[jira] [Updated] (HDDS-12659) One File per Container Storage Layout

Ivan Andika (Jira) Fri, 14 Nov 2025 00:18:40 -0800


     [ 
https://issues.apache.org/jira/browse/HDDS-12659?page=com.atlassian.jira.plugin.system.issuetabpanels:all-tabpanel
 ]


Ivan Andika updated HDDS-12659:
-------------------------------
    Description: 
In the future, Ozone can support "one file per container" storage layout. 
Currently, Ozone support FilePerBlock (current) and FilePerChunk (deprecated).

The current FilePerBlock storage layout have the following benefits:
 * No write contentions for writing blocks belonging to the write container
 ** However, for Ratis pipeline, this is also guaranteed by sequential nature 
of Raft algorithm
 * Block file can be deleted as soon as the datanode receives the deletion 
command

However, the FilePerBlock layout is not good for handling a lot of small files 
since each block is stored a separate file. This increases the inode tree size 
of the datanodes and cause memory issues when we need to check all the block 
files (e.g. scanner / volume size using "du"). So while Ozone alleviates the 
small files problem related to the metadata (by storing it persistently in 
RocksDB), we haven't fully addressed the small file issues related to the data 
(storage layout). We can check the number of inodes using "df -i" command.

For example, recently we saw that one DN has high inode and dentry cache during 
high read 



An alternative storage layout can be one file per container. This is 
implemented in some existing distributed object storage / file system like 
SeaweedFS's volume (similar to Facebook's Haystack). 

This has the benefit of reducing the small files in the datanode. One container 
file can contain hundreds or thousands of logical files. 

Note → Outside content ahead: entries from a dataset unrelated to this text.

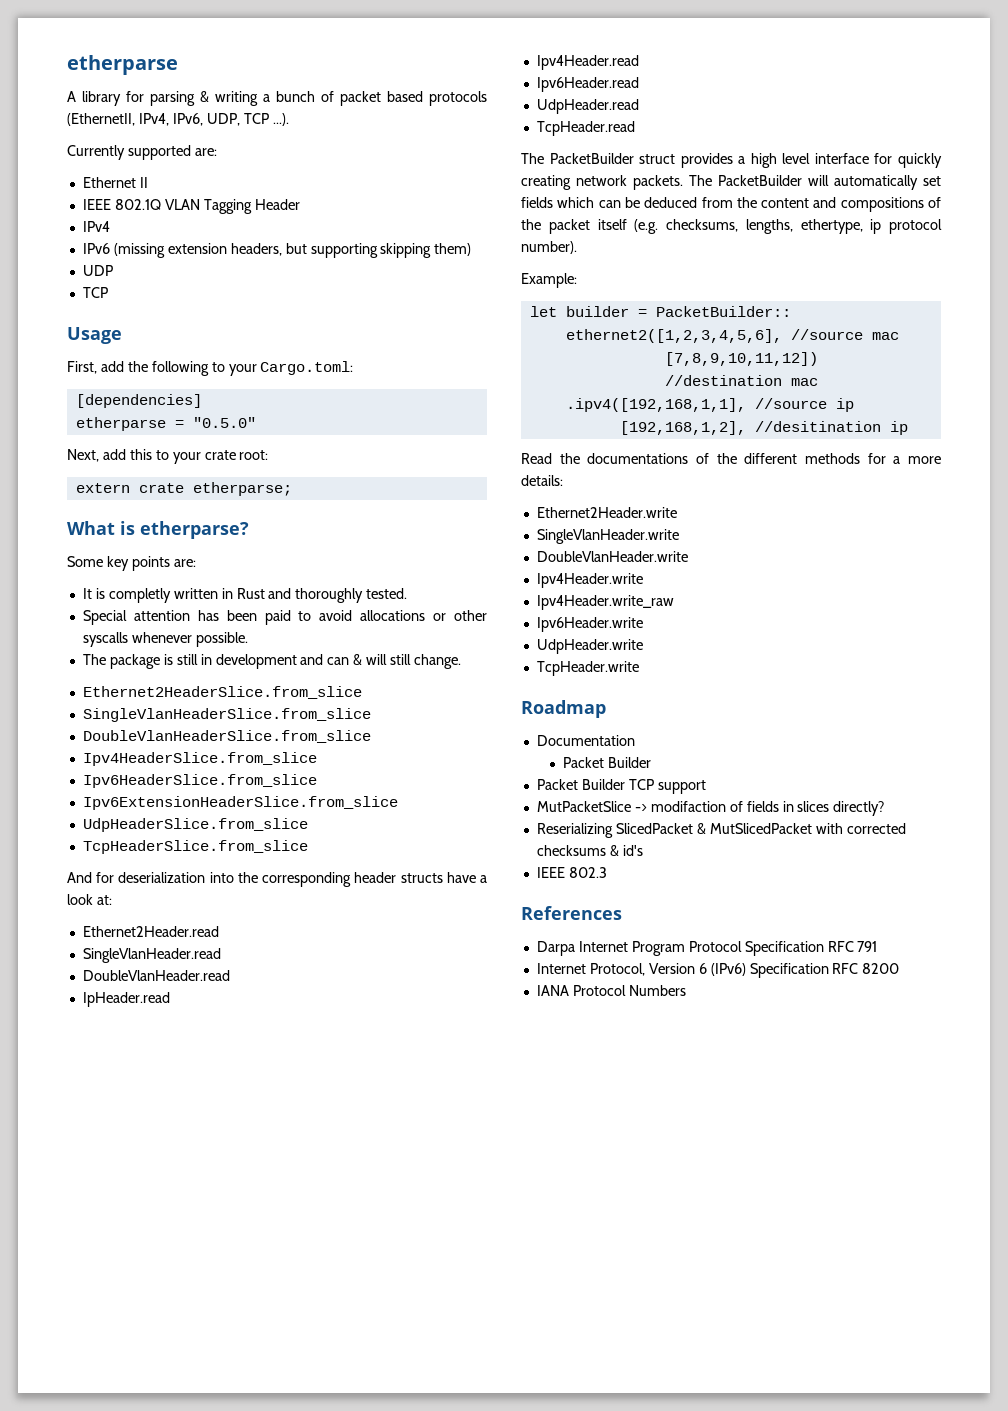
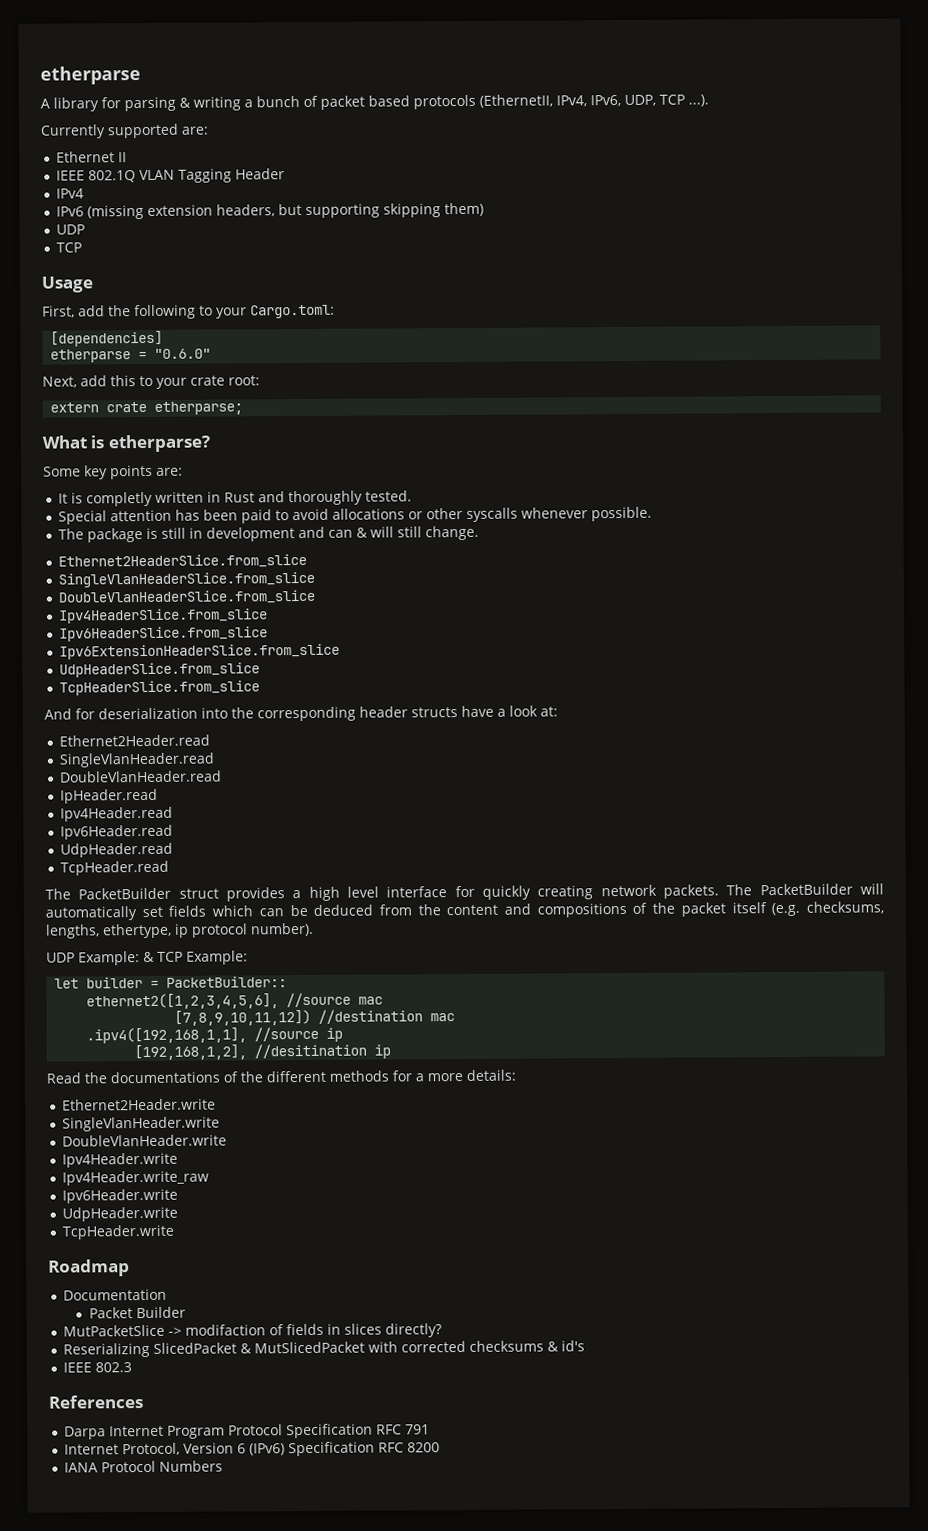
[192,417,256,428] "0.5.0" -> [154,348,212,359] "0.6.0"
(577, 247) none -> [46,951,183,966] UDP Example: & TCP
[536,779,706,794] // Packet Builder TCP support -> (186, 1312) none

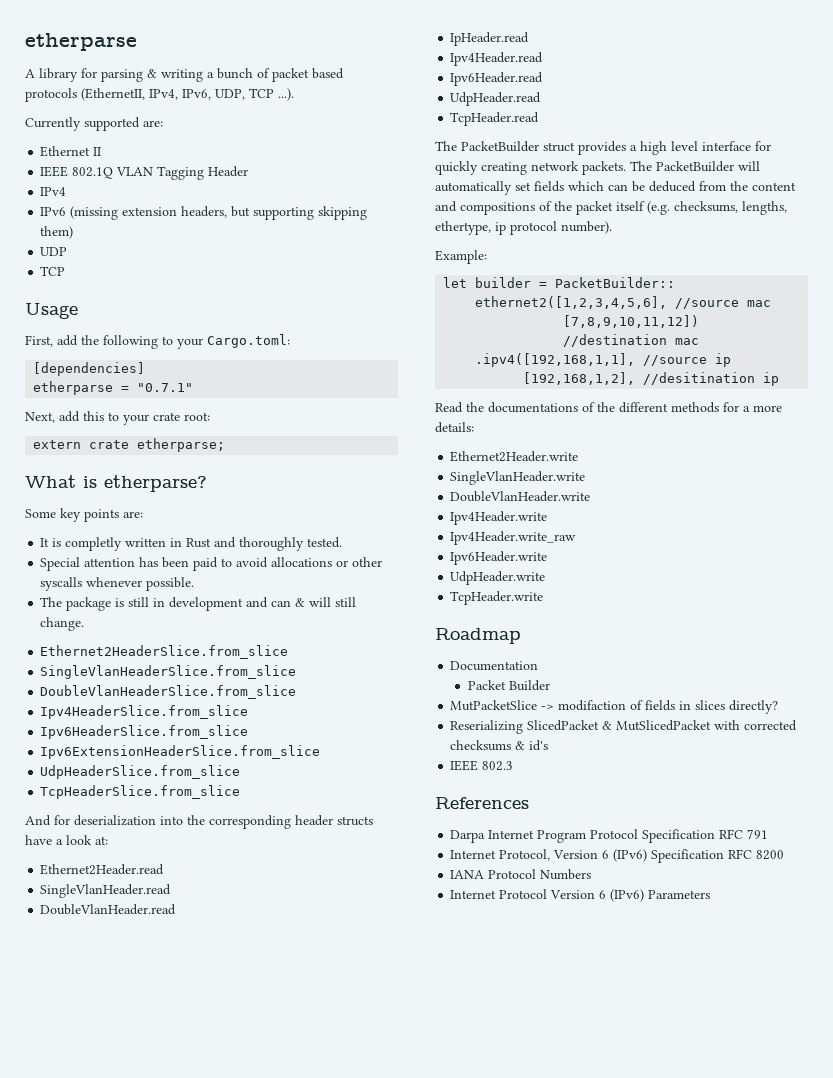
[154,348,212,359] "0.6.0" -> [137,383,194,392] "0.7.1"
[46,951,183,966] UDP Example: & TCP -> (612, 227) none
(224, 1466) none -> [450,889,711,902] // Internet Protocol Version 6 (IPv6) Parameters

Additionally, we can move the container metadata to the file instead of the 
Container file to ensure O(1) disk seek per read. Currently, the we need to 
check the container DB first and then get the associated blocks which might 
container more disk seeks than necessary (depending on the read amplification 
of RocksDB, etc).

However, this also comes with some drawbacks:
 * Bookkeeping required
 ** We need to keep some metadata (e.g. to track which blocks are in which 
offset of the container file) which can be implemented as a separate "index 
file" or on the header (superblock) of the data file
 * Deletion is not direct
 ** Deletion of a block needs to mark the particular block as deleted
 ** A separate background task will run the compaction (garbage collection) 
task where it will create a new container file with the deleted blocks removed
 *** This can momentarily increase the datanode space usage since a new file 
needs to be created
 * Write contention on the same file
 ** If two clients are writing to the same container file at the same time, a 
file lock needs to be used to prevent race condition
 ** This introduces write contention and will reduce the write throughput.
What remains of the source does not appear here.